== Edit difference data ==
______________________________
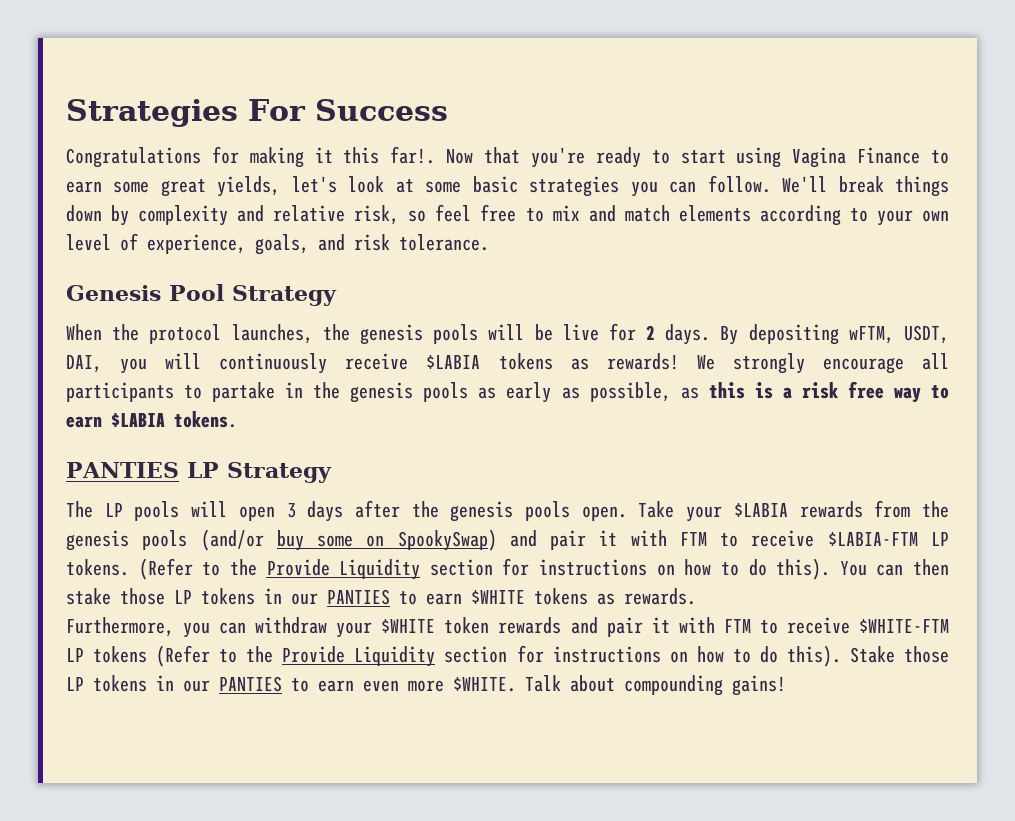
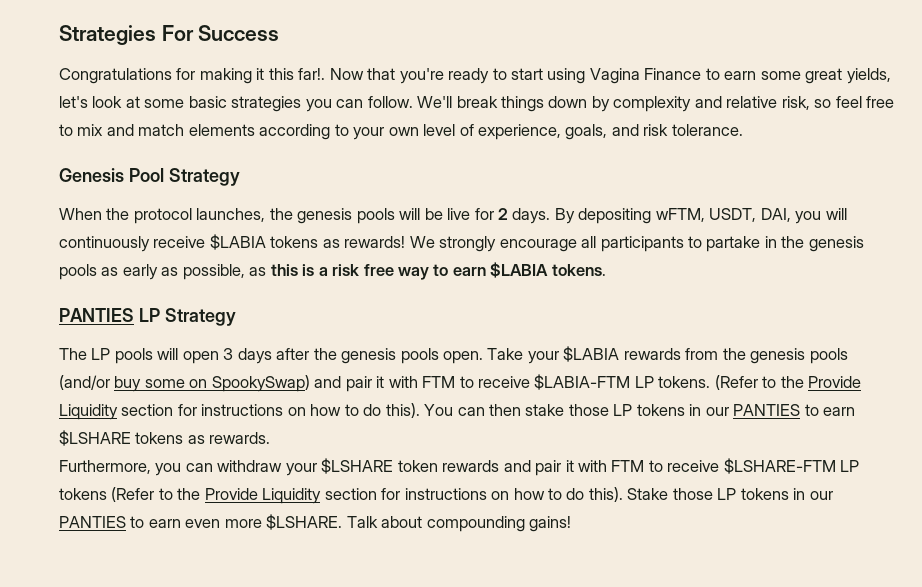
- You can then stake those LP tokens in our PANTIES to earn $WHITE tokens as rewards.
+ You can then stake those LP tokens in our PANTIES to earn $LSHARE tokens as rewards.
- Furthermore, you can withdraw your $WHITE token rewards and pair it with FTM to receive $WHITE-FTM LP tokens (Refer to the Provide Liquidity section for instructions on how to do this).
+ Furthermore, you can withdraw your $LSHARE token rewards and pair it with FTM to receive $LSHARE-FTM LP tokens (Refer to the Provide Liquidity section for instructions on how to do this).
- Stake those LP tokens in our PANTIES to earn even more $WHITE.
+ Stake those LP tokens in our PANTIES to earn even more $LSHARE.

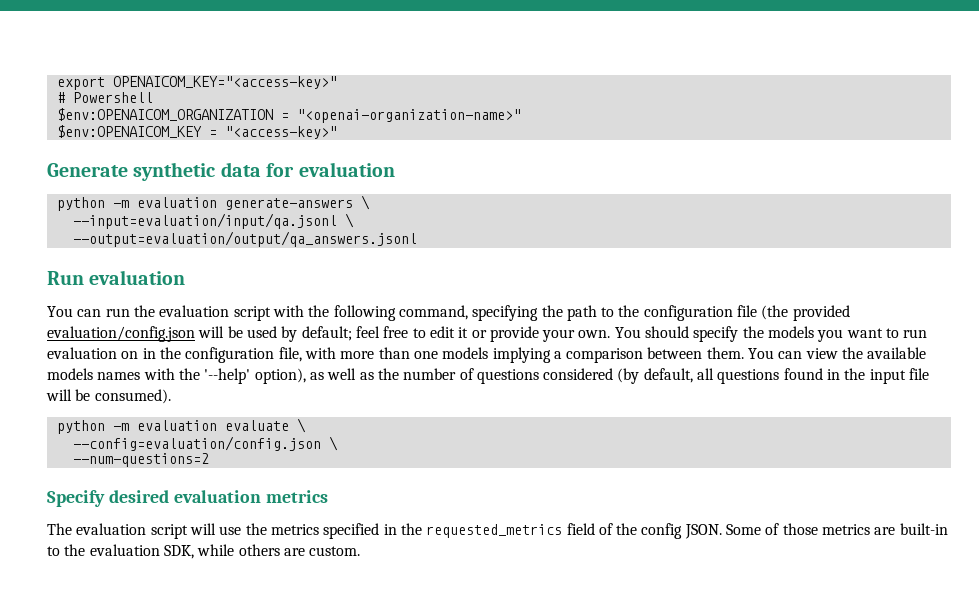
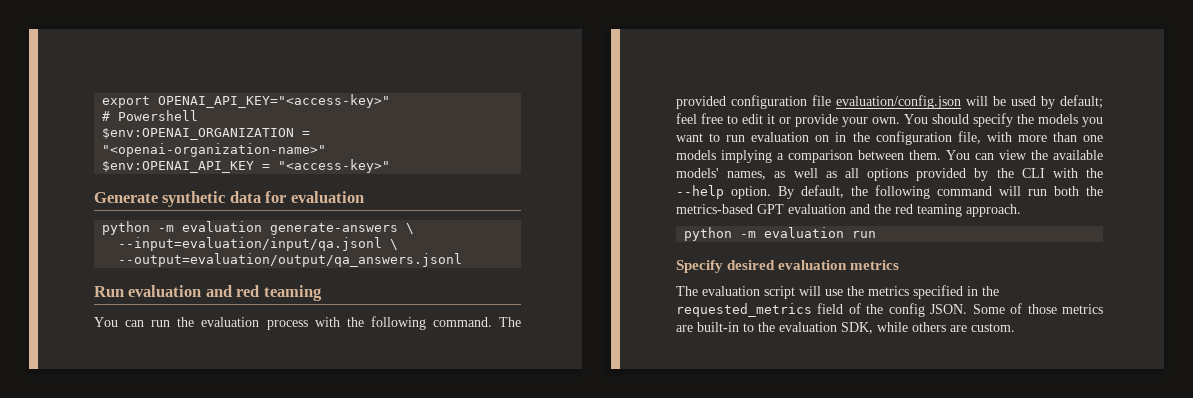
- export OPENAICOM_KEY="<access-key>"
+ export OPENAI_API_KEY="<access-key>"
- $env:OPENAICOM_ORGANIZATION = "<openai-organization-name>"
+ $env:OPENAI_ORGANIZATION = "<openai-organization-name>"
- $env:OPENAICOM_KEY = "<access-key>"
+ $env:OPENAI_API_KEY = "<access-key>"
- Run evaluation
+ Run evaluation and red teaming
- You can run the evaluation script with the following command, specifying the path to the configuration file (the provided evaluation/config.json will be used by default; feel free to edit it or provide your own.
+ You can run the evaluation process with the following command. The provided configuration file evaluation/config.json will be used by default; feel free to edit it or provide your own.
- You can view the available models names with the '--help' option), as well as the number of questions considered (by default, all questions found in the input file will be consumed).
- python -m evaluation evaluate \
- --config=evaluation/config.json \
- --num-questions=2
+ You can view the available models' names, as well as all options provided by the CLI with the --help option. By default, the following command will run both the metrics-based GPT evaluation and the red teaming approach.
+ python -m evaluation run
______________________________
== DIRECTIONS FOR THIS TASK ==
Leave out every picture, and write out exactly the lines from the one with "withdraw your $LSHARE" through the end of the records above, both ends included.

== ANSWER SECTION ==
+ Furthermore, you can withdraw your $LSHARE token rewards and pair it with FTM to receive $LSHARE-FTM LP tokens (Refer to the Provide Liquidity section for instructions on how to do this).
- Stake those LP tokens in our PANTIES to earn even more $WHITE.
+ Stake those LP tokens in our PANTIES to earn even more $LSHARE.

- export OPENAICOM_KEY="<access-key>"
+ export OPENAI_API_KEY="<access-key>"
- $env:OPENAICOM_ORGANIZATION = "<openai-organization-name>"
+ $env:OPENAI_ORGANIZATION = "<openai-organization-name>"
- $env:OPENAICOM_KEY = "<access-key>"
+ $env:OPENAI_API_KEY = "<access-key>"
- Run evaluation
+ Run evaluation and red teaming
- You can run the evaluation script with the following command, specifying the path to the configuration file (the provided evaluation/config.json will be used by default; feel free to edit it or provide your own.
+ You can run the evaluation process with the following command. The provided configuration file evaluation/config.json will be used by default; feel free to edit it or provide your own.
- You can view the available models names with the '--help' option), as well as the number of questions considered (by default, all questions found in the input file will be consumed).
- python -m evaluation evaluate \
- --config=evaluation/config.json \
- --num-questions=2
+ You can view the available models' names, as well as all options provided by the CLI with the --help option. By default, the following command will run both the metrics-based GPT evaluation and the red teaming approach.
+ python -m evaluation run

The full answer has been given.